A history of frenemyship
This isn't the first time Trump and DeSantis have gone back and forth.
The prospect of a Trump-DeSantis presidential battle has been brewing for a while now. DeSantis began generating presidential buzz as far back as February of last year, after delivering a rousing speech at a Conservative Political Action Conference in Orlando. DeSantis assailed the "failed Republican establishment" of the pre-Trump past and did well in straw polls sponsored by CPAC.
Tension flared after Trump declined to cancel a political rally in Florida just days after a condominium collapse in Surfside, Fla., on June 24 that killed nearly 100 people.
In recent months, Trump has often expressed frustration with DeSantis's apparent ambition and believes the governor lacks gratitude, said close Trump advisers who asked not to be identified because of the sensitivity of conversations regarding the former president.
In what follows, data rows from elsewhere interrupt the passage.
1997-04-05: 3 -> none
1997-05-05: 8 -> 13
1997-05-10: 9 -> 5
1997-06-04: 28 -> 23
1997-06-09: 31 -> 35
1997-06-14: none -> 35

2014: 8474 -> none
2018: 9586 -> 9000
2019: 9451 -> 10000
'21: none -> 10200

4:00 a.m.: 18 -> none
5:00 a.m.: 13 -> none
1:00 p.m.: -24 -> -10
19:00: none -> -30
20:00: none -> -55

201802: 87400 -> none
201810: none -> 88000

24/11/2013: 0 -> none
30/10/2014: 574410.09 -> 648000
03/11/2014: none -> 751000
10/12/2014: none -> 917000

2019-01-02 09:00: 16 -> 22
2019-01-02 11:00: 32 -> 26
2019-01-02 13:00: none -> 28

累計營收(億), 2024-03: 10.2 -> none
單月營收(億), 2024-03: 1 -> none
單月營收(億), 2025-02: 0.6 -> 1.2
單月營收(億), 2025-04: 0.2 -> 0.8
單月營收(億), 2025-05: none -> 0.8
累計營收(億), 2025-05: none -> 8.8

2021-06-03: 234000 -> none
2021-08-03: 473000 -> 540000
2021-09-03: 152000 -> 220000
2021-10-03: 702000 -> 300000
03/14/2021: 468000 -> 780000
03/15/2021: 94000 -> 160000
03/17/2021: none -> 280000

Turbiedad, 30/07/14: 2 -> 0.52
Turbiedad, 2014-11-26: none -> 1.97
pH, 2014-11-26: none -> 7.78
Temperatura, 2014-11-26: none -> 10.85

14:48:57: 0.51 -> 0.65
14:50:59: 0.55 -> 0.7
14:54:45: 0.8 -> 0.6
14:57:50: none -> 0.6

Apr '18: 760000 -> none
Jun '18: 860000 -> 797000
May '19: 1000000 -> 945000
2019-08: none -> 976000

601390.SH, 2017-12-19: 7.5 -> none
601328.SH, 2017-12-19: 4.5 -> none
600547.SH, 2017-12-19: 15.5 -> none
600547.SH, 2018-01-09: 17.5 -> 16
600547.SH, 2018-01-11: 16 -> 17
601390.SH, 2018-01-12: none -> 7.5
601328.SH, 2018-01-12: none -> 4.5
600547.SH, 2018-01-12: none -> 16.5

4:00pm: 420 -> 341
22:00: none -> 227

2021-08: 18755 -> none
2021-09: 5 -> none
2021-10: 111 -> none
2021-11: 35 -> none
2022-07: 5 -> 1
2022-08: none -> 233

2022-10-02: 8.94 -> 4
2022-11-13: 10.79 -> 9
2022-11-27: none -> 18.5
Back in 2018, Trump's endorsement of the then-little-known congressman propelled him to victory in a Republican gubernatorial primary and eventually the governor's mansion.
At times, advisers said, Trump has wondered why DeSantis hasn't said publicly he will not seek the presidency if Trump does.
For their part, DeSantis and his allies say it's too early to talk about 2024; he and the Republican Party have to get through 2022 first.
Expect more of this kind of thing.
What this means for 2024
The reason? Many Republicans who dislike Trump – and many who love him – see DeSantis as the strongest potential opponent for the former president in the 2024 race. As such, the Florida governor's performance and comments about Trump and Republican leadership in general are being closely monitored.
First things first, however: If DeSantis loses re-election as governor in November, any presidential ambitions will end.
Competition among the Republicans nationally at this point is a relative term: Trump currently enjoys huge leads among the party faithful.
According to a Reuters/Ipsos poll conducted last month, 54% of Republicans picked Trump as the nominee; DeSantis was the only other potential candidate in double digits – 11%.
Comebacks and challengers
Many political professionals are keeping an eye on the Trump-DeSantis relationship, seeing the latter as the biggest potential threat to Trump's comeback bid.
Trump opponents are playing up the alleged feud as a way to annoy the former president.
The Lincoln Project, an anti-Trump organization, is re-playing a television ad in Florida taunting Trump over the rising status of a potential rival he made governor.
"Now he's the next big thing," the ad narrator said in describing DeSantis, as if speaking to Trump. "He's making it his Republican Party. Everyone says he's better than you. Bigger than you. Smarter than you. Thinner than you."
Aides said Trump in no way fears DeSantis as a political opponent and is confident he can defeat any Republican who challenges him in the GOP primaries.
“If I faced him, I'd beat him like I would beat everyone else,” Trump told Yahoo Finance Live.
Trump opponents said he is using news reports about DeSantis to re-assert his continuing dominance of the Republican Party.
"It means that Trump is the mainstream of the GOP until he’s not," said Reed Galen, co-founder of the Lincoln Project. "His influence is greater now than when he was in office."
As such, some Republicans wonder if DeSantis would challenge Trump for the Republican presidential nomination, should the opportunity arise.
Others say DeSantis – assuming he wins re-election as governor of Florida – is in a unique position to challenge Trump.
Liz Mair, an anti-Trump Republican strategist, said the Florida governor would have a good chance because "Trump is becoming old news and DeSantis is more in line with where the base is right now."
She added: "The key is how DeSantis responds to Trump’s usual attack-y nonsense."